Across these entries, report how many lines include the string "size", with nothing but the number.
┏━━
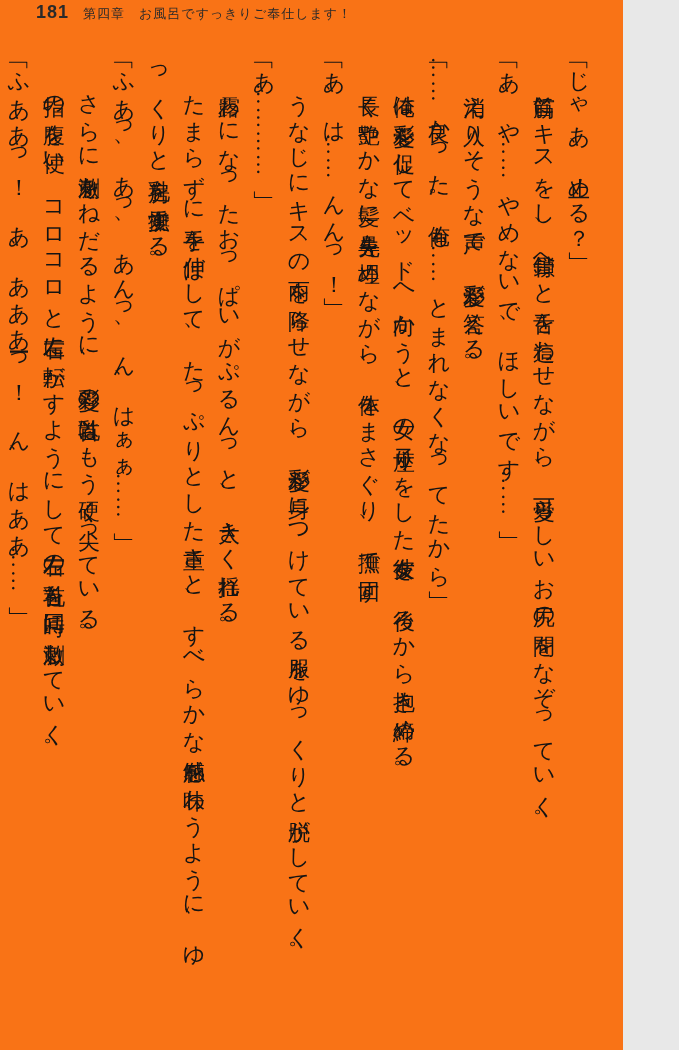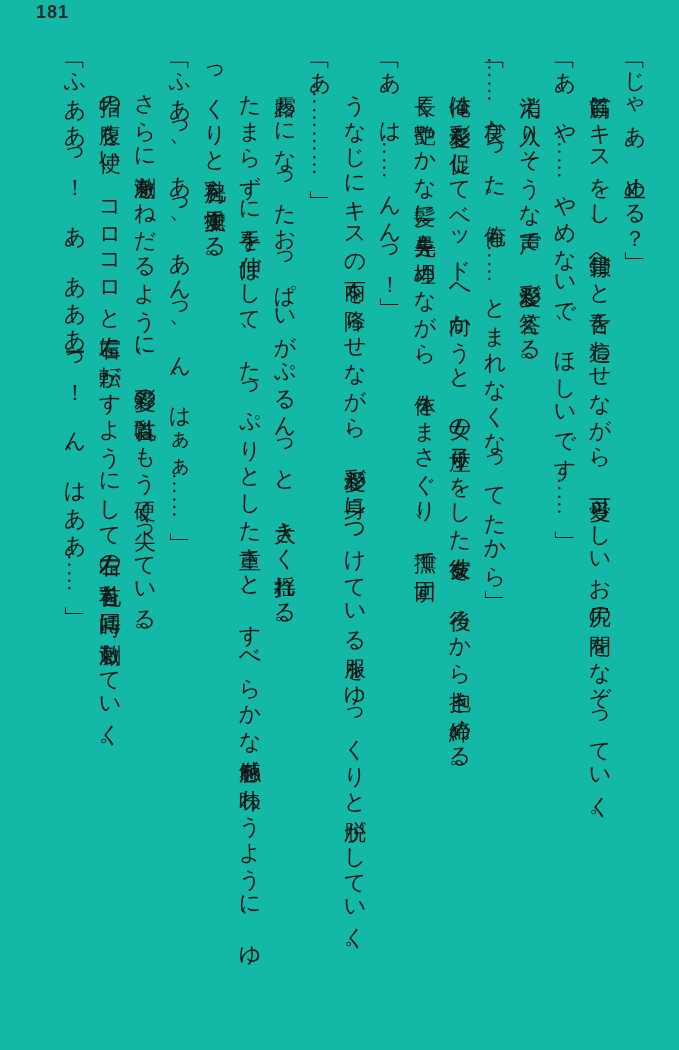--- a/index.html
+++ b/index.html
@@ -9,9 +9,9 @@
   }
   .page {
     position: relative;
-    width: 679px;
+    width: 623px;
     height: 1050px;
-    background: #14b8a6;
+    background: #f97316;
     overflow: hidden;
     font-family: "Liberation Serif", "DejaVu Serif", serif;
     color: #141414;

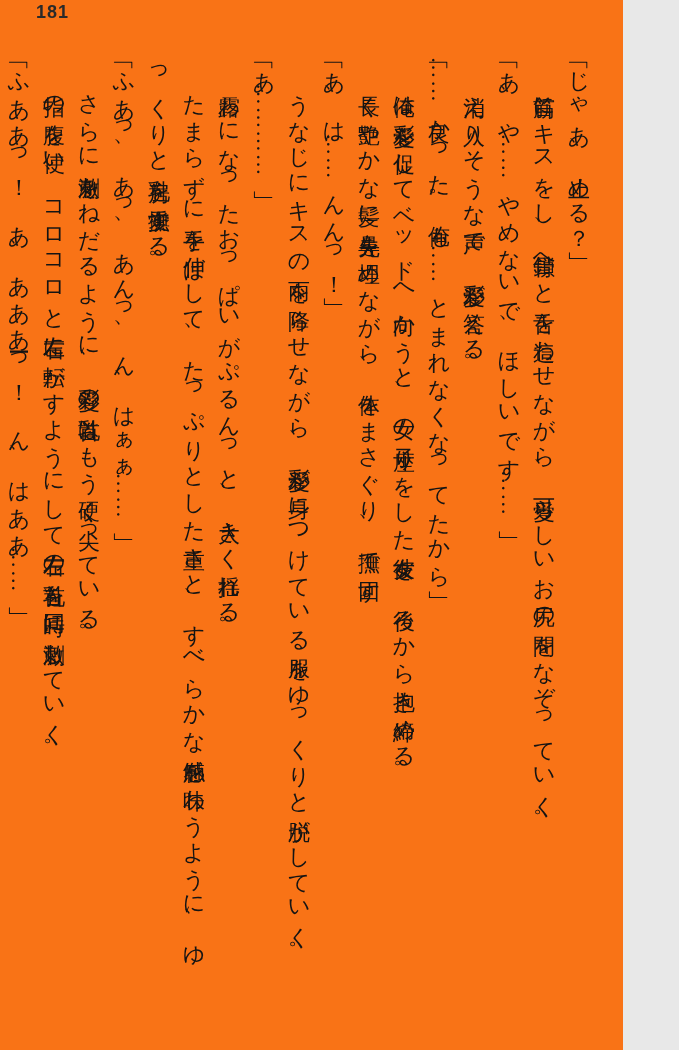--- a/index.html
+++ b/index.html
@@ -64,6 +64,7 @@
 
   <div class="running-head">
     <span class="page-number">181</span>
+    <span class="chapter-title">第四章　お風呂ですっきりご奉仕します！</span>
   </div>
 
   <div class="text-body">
┗━━
┏━━
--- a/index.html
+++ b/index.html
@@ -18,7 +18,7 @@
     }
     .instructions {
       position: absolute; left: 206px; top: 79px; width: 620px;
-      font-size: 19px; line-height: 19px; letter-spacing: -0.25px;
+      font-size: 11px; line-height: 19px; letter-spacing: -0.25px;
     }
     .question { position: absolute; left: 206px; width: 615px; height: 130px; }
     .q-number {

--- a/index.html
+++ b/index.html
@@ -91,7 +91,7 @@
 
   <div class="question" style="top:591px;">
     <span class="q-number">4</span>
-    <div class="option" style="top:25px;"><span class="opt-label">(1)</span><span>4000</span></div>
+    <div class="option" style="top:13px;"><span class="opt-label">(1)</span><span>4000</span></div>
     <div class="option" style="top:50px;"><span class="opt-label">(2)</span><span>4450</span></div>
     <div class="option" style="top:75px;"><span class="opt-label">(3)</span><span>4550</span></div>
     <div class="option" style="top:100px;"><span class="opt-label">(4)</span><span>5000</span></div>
┗━━
_Solution for this task_. 2